Web interface edit records:
*** Block opens ***
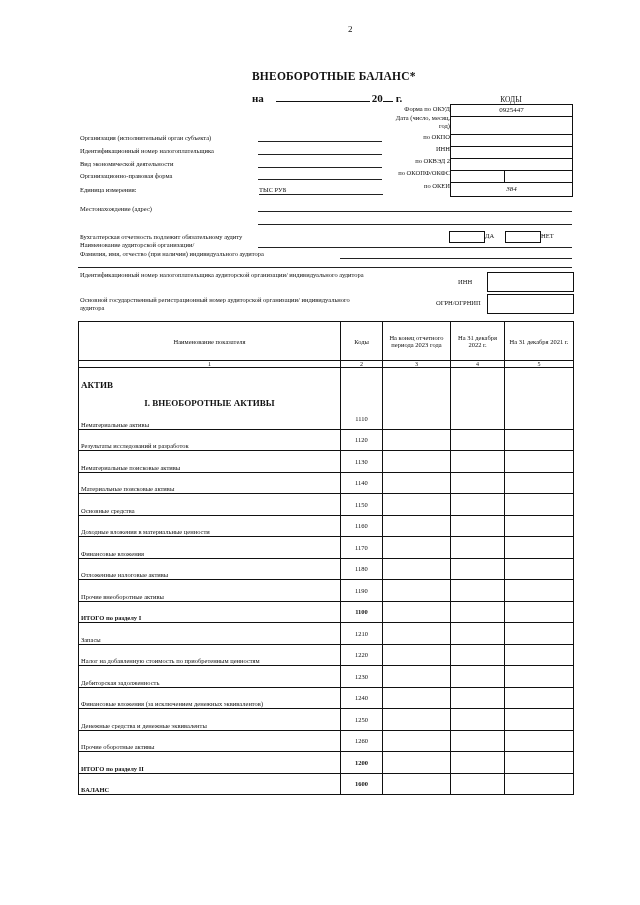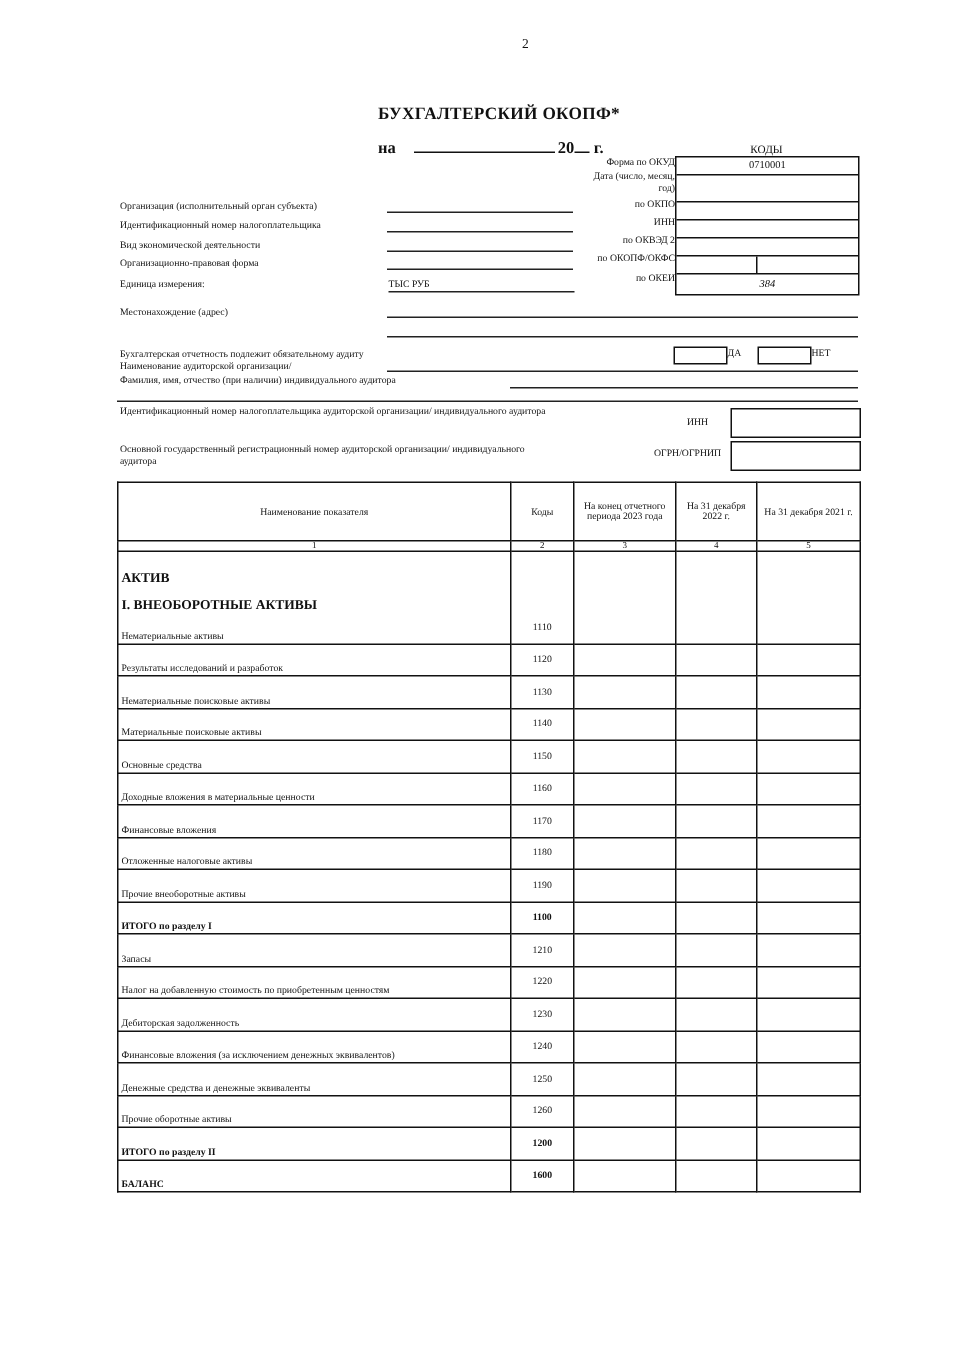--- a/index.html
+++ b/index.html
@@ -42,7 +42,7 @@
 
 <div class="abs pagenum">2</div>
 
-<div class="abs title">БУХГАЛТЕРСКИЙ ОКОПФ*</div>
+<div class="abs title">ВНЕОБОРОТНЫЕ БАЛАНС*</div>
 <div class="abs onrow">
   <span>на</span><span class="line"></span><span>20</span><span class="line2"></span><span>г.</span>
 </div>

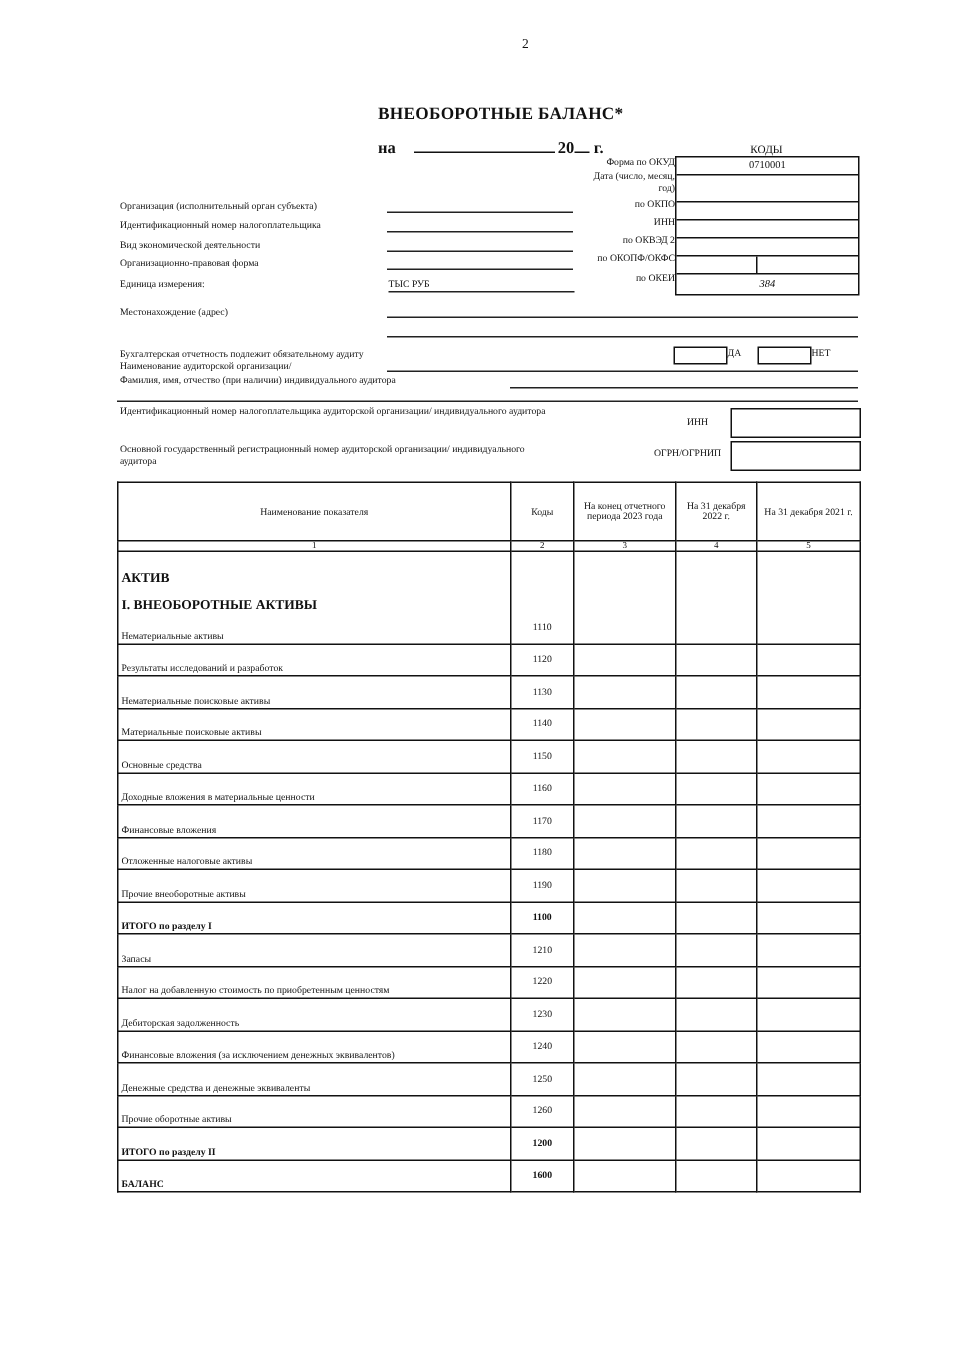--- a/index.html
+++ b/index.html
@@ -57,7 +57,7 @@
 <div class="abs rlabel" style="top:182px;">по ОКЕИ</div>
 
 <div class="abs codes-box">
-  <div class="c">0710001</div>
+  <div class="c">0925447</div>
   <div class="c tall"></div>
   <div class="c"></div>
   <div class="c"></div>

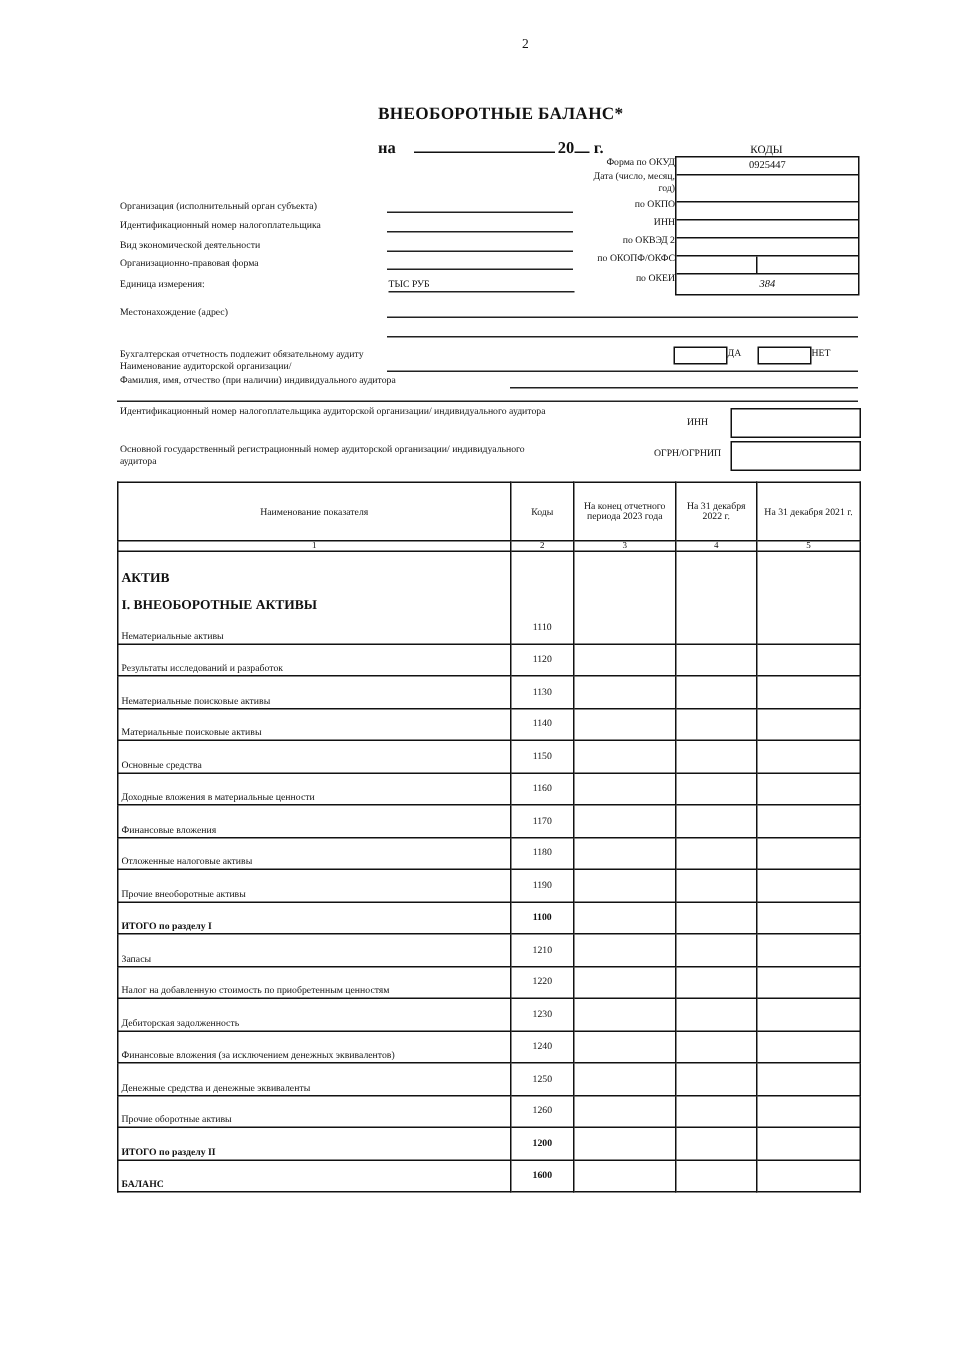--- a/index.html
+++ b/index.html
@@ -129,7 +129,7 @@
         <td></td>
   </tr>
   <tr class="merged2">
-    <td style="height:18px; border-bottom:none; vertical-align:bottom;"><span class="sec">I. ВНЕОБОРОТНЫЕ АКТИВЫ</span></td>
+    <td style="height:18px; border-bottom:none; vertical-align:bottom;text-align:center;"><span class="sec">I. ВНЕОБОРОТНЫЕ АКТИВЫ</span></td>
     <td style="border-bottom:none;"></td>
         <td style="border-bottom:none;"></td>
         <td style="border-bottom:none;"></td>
*** Block closes ***
*** Block opens ***
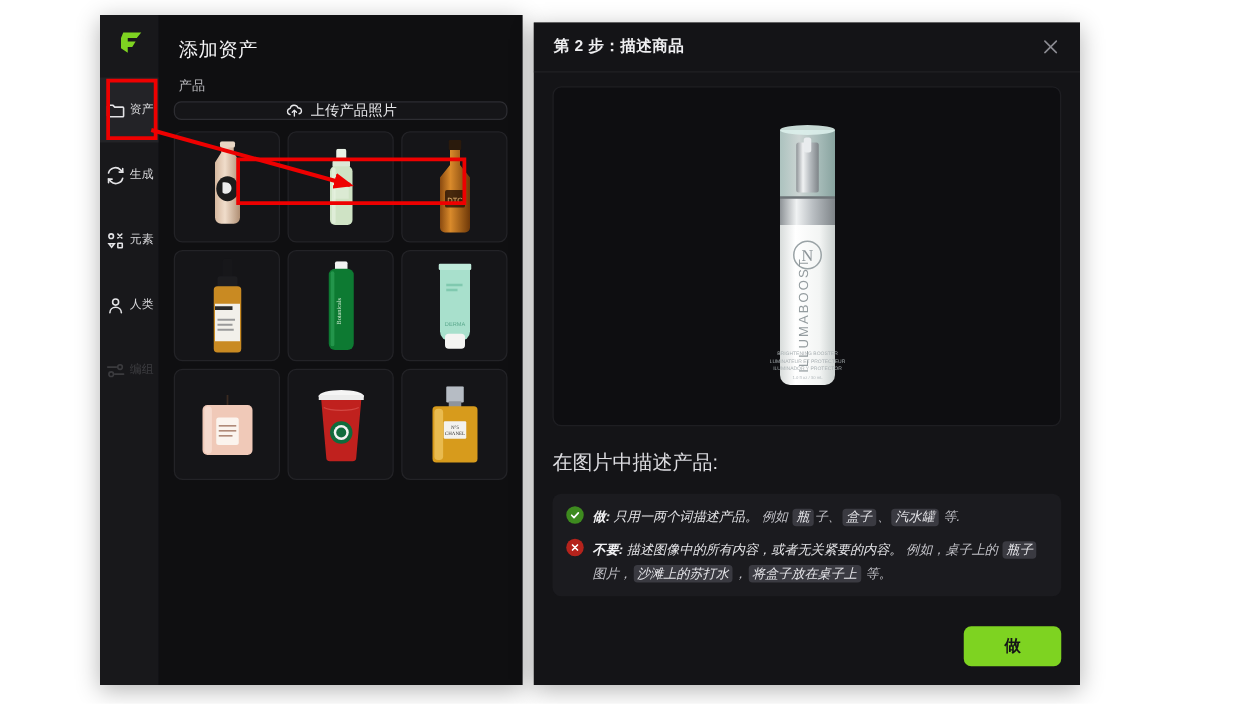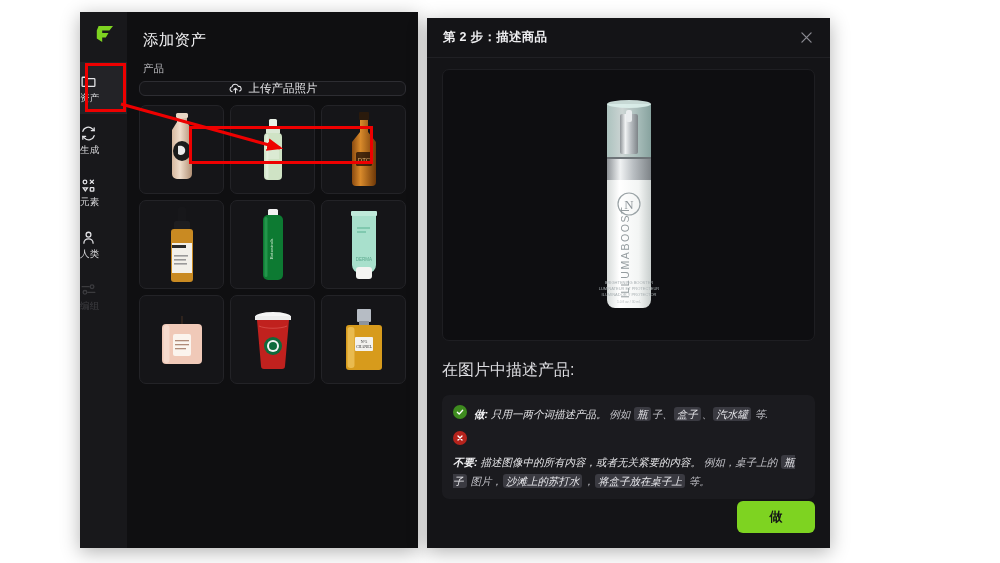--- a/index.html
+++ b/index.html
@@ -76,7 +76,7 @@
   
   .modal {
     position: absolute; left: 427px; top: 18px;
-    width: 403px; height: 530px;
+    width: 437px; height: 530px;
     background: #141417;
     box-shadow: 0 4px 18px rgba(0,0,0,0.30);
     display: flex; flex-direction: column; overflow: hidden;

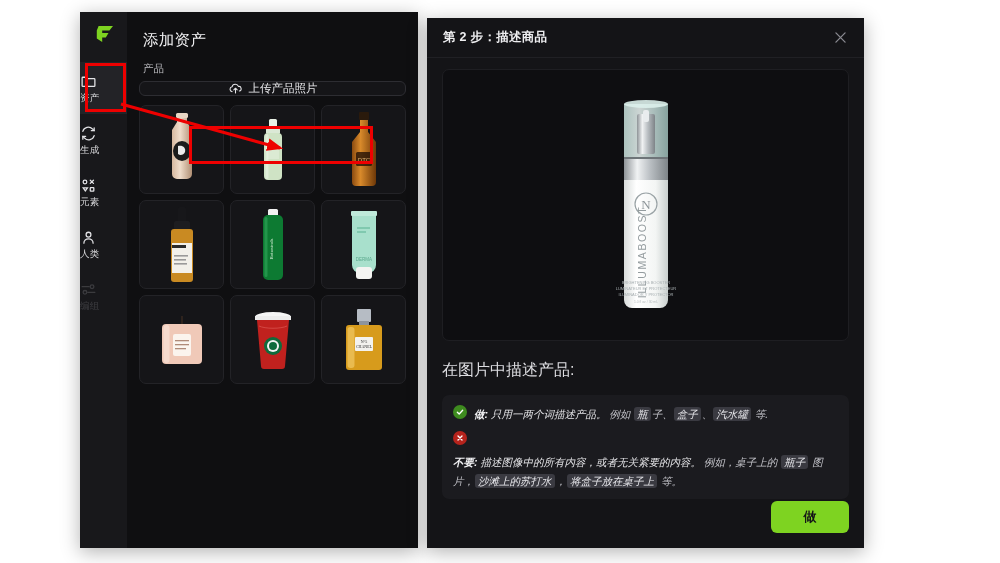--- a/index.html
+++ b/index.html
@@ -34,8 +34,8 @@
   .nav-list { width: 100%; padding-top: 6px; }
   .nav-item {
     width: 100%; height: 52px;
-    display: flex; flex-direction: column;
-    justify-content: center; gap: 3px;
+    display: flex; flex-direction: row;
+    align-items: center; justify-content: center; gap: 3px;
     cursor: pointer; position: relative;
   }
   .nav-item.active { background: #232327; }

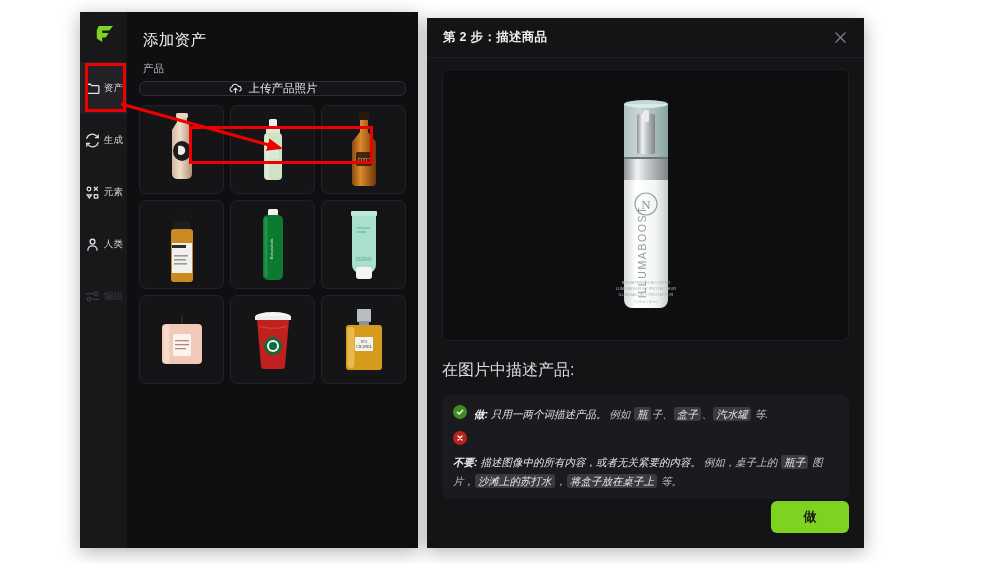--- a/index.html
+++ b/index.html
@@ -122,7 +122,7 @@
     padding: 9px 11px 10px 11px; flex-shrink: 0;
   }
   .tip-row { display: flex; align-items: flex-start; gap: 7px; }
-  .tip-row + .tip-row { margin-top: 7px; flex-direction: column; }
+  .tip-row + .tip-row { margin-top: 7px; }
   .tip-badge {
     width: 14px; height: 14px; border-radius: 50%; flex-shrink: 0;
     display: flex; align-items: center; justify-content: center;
*** Block closes ***
- [Problem statement]: What lines above hold the word "vertical"? List them all.

- [Your solution]:
-    <td style="height:18px; border-bottom:none; vertical-align:bottom;"><span class="sec">I. ВНЕОБОРОТНЫЕ АКТИВЫ</span></td>
+    <td style="height:18px; border-bottom:none; vertical-align:bottom;text-align:center;"><span class="sec">I. ВНЕОБОРОТНЫЕ АКТИВЫ</span></td>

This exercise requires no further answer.